Data under study:
======
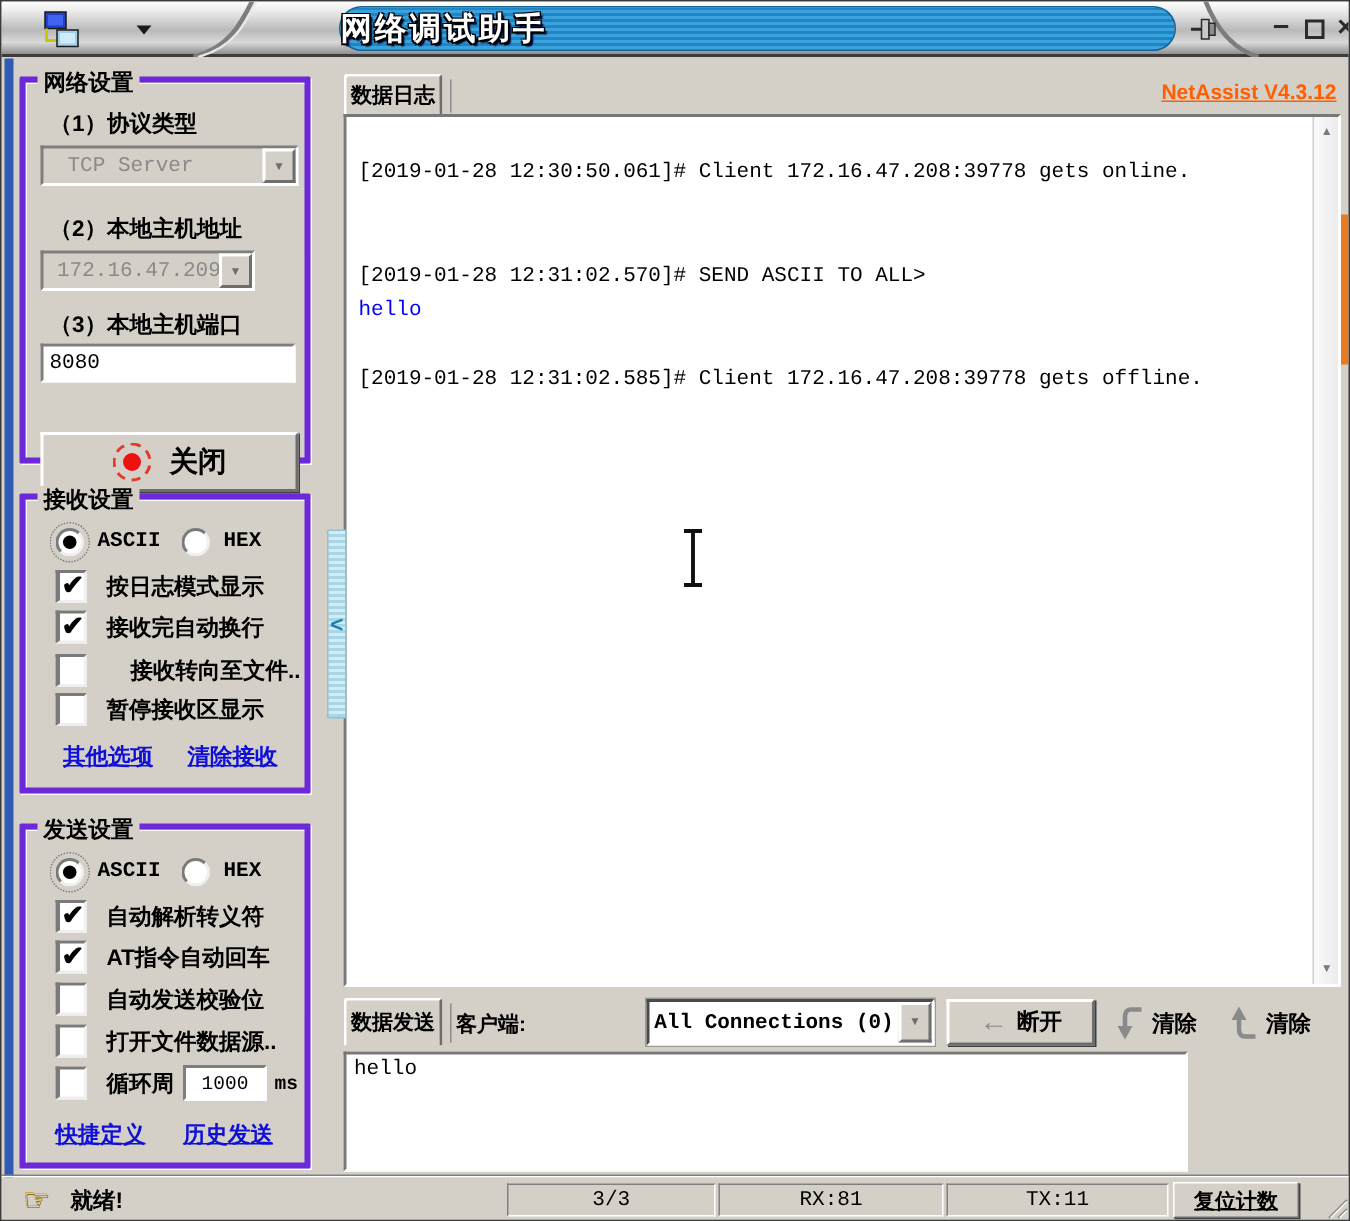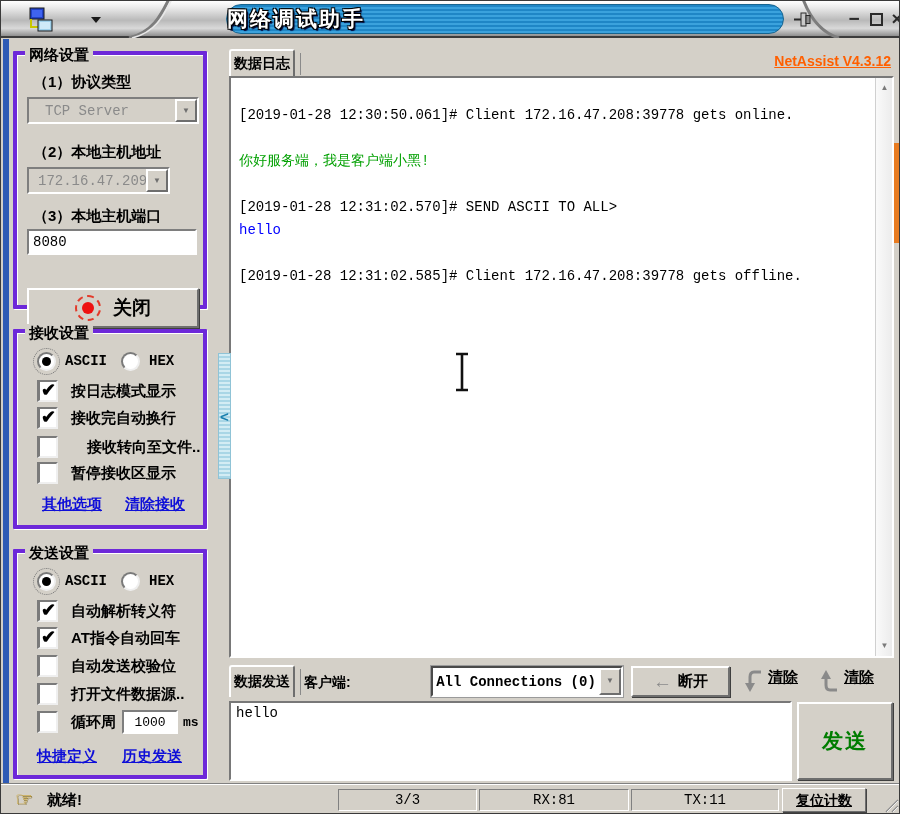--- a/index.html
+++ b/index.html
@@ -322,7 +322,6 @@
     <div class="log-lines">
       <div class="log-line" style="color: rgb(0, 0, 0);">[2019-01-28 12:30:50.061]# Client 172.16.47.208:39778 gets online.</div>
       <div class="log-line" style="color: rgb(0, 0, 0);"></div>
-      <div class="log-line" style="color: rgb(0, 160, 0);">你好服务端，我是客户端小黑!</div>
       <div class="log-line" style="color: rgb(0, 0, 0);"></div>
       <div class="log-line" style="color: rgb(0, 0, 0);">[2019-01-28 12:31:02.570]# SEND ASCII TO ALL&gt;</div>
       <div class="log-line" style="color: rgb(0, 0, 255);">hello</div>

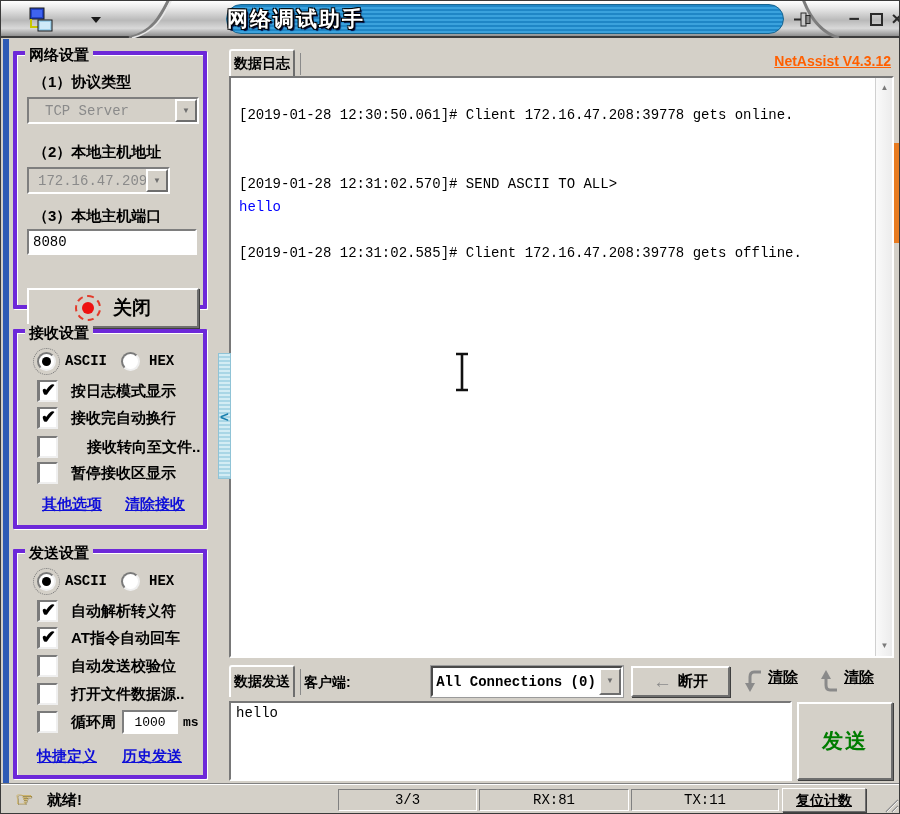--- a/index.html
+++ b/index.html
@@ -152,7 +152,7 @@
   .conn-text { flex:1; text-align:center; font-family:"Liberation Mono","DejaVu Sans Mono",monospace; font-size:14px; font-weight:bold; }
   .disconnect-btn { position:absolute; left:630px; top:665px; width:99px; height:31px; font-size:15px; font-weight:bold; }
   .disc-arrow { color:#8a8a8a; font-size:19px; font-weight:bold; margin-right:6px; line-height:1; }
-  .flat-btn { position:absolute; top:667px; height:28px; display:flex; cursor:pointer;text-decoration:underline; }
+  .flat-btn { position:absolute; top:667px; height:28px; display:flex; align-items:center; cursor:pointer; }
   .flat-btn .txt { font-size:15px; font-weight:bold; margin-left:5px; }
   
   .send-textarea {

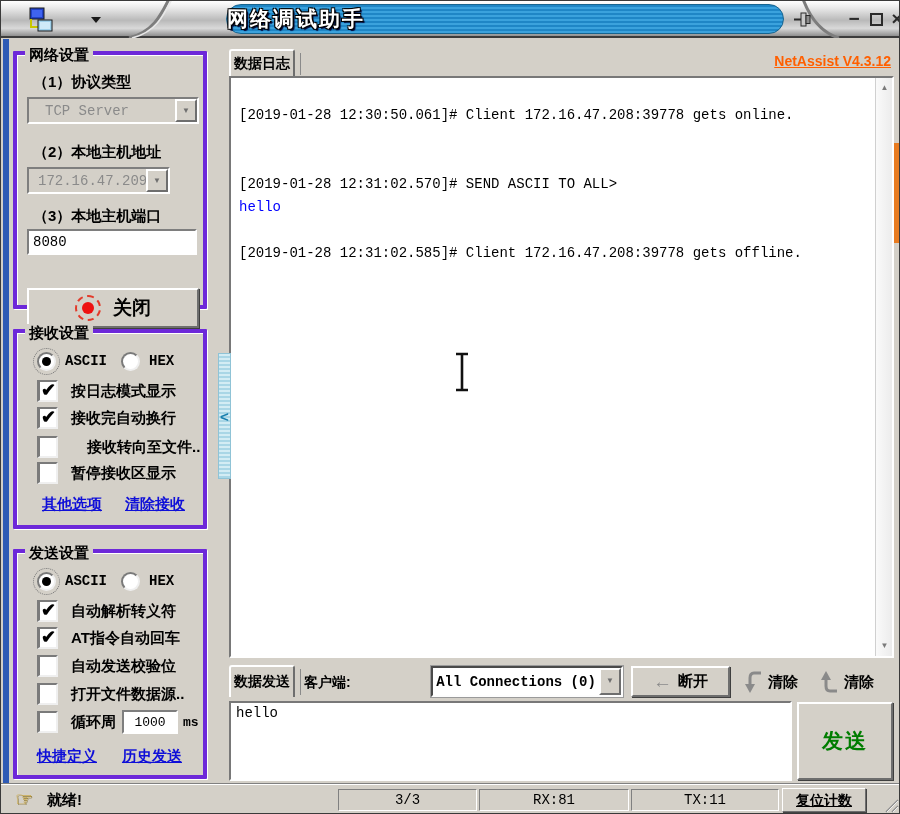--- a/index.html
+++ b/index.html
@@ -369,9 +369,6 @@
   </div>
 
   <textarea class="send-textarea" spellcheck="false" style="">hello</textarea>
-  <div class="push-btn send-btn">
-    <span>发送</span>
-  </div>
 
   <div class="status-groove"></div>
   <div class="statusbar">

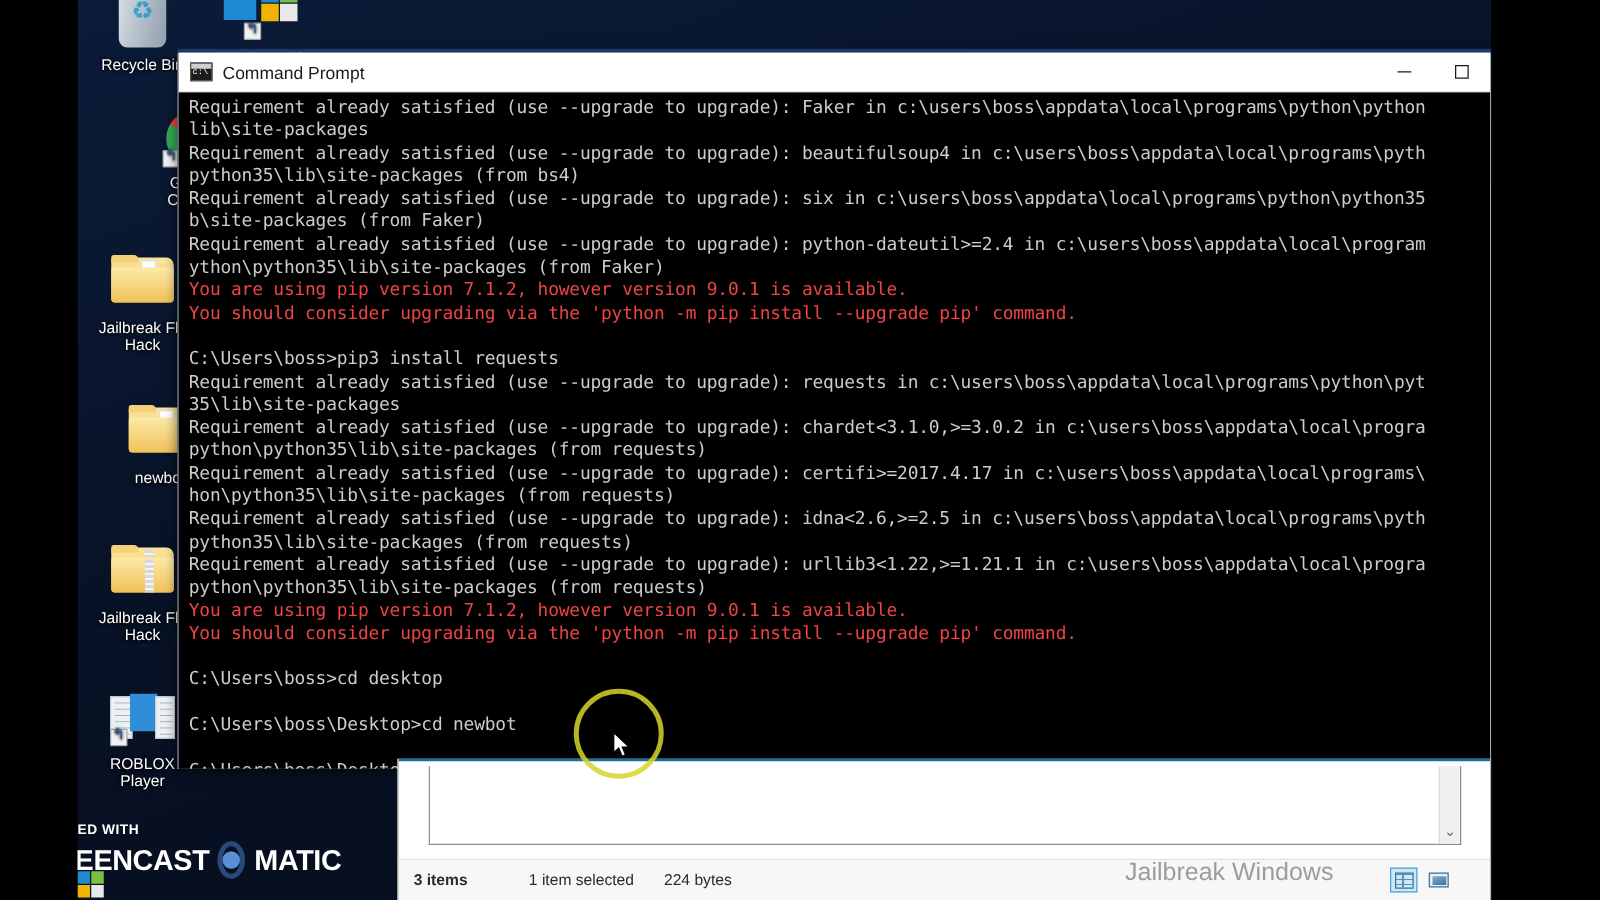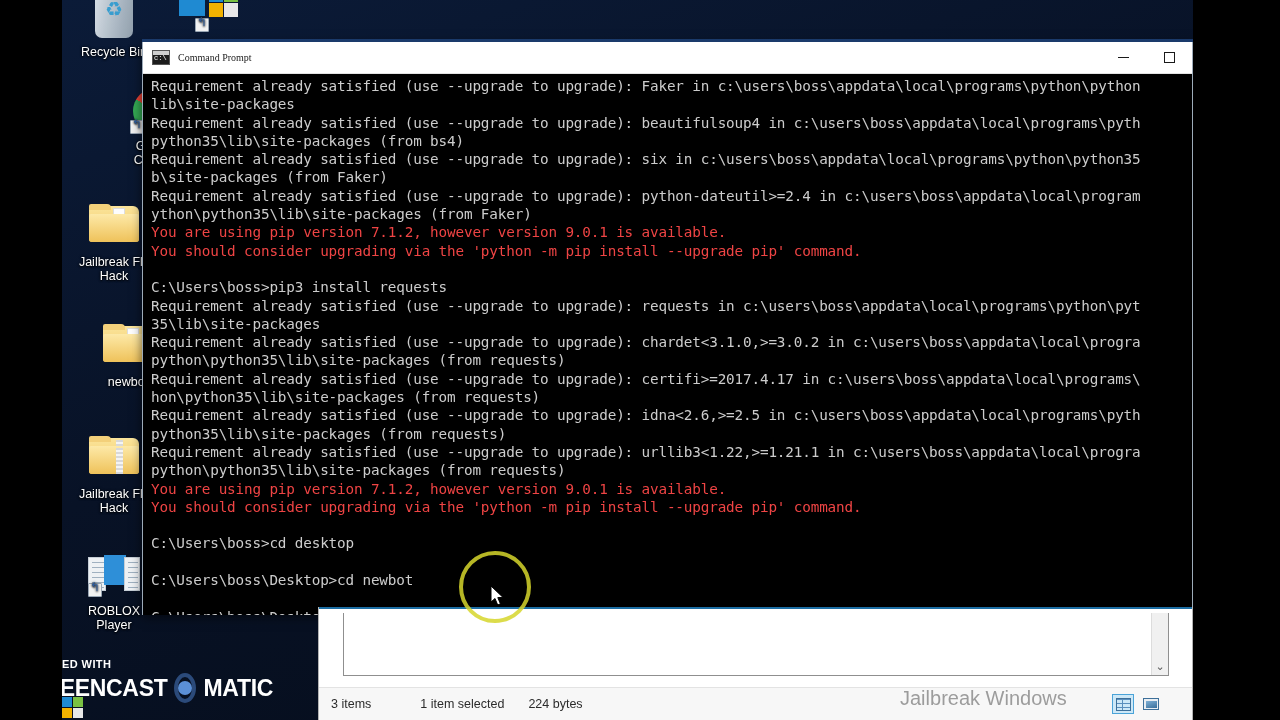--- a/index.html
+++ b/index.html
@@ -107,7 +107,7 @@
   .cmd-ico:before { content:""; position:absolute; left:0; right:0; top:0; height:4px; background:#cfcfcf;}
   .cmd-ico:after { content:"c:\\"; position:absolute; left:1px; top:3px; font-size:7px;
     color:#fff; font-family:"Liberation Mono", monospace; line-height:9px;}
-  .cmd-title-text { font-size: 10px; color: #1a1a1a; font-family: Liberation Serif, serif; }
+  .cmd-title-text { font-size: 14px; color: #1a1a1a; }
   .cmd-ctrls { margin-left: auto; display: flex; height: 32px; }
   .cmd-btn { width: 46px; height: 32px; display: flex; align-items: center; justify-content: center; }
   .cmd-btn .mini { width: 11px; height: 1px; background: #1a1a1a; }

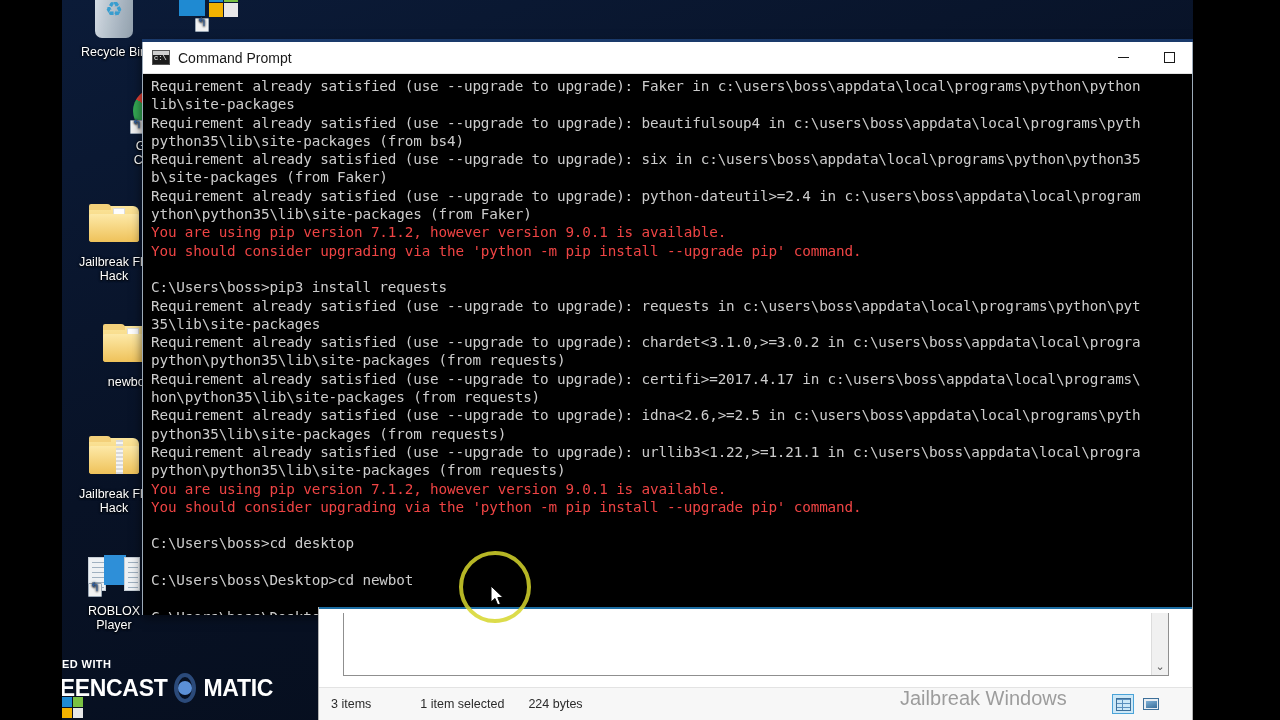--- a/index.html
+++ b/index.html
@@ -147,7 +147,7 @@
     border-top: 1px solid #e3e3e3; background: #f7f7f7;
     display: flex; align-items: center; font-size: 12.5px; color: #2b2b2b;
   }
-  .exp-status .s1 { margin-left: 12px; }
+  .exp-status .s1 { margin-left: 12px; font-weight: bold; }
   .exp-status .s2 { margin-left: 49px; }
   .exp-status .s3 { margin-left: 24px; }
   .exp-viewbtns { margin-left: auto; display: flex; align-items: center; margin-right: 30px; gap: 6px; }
======
Exercise description: Without copying the pictures, transcribe the entries exactly.

Task response:
--- a/index.html
+++ b/index.html
@@ -322,7 +322,6 @@
     <div class="log-lines">
       <div class="log-line" style="color: rgb(0, 0, 0);">[2019-01-28 12:30:50.061]# Client 172.16.47.208:39778 gets online.</div>
       <div class="log-line" style="color: rgb(0, 0, 0);"></div>
-      <div class="log-line" style="color: rgb(0, 160, 0);">你好服务端，我是客户端小黑!</div>
       <div class="log-line" style="color: rgb(0, 0, 0);"></div>
       <div class="log-line" style="color: rgb(0, 0, 0);">[2019-01-28 12:31:02.570]# SEND ASCII TO ALL&gt;</div>
       <div class="log-line" style="color: rgb(0, 0, 255);">hello</div>

--- a/index.html
+++ b/index.html
@@ -152,7 +152,7 @@
   .conn-text { flex:1; text-align:center; font-family:"Liberation Mono","DejaVu Sans Mono",monospace; font-size:14px; font-weight:bold; }
   .disconnect-btn { position:absolute; left:630px; top:665px; width:99px; height:31px; font-size:15px; font-weight:bold; }
   .disc-arrow { color:#8a8a8a; font-size:19px; font-weight:bold; margin-right:6px; line-height:1; }
-  .flat-btn { position:absolute; top:667px; height:28px; display:flex; cursor:pointer;text-decoration:underline; }
+  .flat-btn { position:absolute; top:667px; height:28px; display:flex; align-items:center; cursor:pointer; }
   .flat-btn .txt { font-size:15px; font-weight:bold; margin-left:5px; }
   
   .send-textarea {

--- a/index.html
+++ b/index.html
@@ -369,9 +369,6 @@
   </div>
 
   <textarea class="send-textarea" spellcheck="false" style="">hello</textarea>
-  <div class="push-btn send-btn">
-    <span>发送</span>
-  </div>
 
   <div class="status-groove"></div>
   <div class="statusbar">

--- a/index.html
+++ b/index.html
@@ -107,7 +107,7 @@
   .cmd-ico:before { content:""; position:absolute; left:0; right:0; top:0; height:4px; background:#cfcfcf;}
   .cmd-ico:after { content:"c:\\"; position:absolute; left:1px; top:3px; font-size:7px;
     color:#fff; font-family:"Liberation Mono", monospace; line-height:9px;}
-  .cmd-title-text { font-size: 10px; color: #1a1a1a; font-family: Liberation Serif, serif; }
+  .cmd-title-text { font-size: 14px; color: #1a1a1a; }
   .cmd-ctrls { margin-left: auto; display: flex; height: 32px; }
   .cmd-btn { width: 46px; height: 32px; display: flex; align-items: center; justify-content: center; }
   .cmd-btn .mini { width: 11px; height: 1px; background: #1a1a1a; }

--- a/index.html
+++ b/index.html
@@ -147,7 +147,7 @@
     border-top: 1px solid #e3e3e3; background: #f7f7f7;
     display: flex; align-items: center; font-size: 12.5px; color: #2b2b2b;
   }
-  .exp-status .s1 { margin-left: 12px; }
+  .exp-status .s1 { margin-left: 12px; font-weight: bold; }
   .exp-status .s2 { margin-left: 49px; }
   .exp-status .s3 { margin-left: 24px; }
   .exp-viewbtns { margin-left: auto; display: flex; align-items: center; margin-right: 30px; gap: 6px; }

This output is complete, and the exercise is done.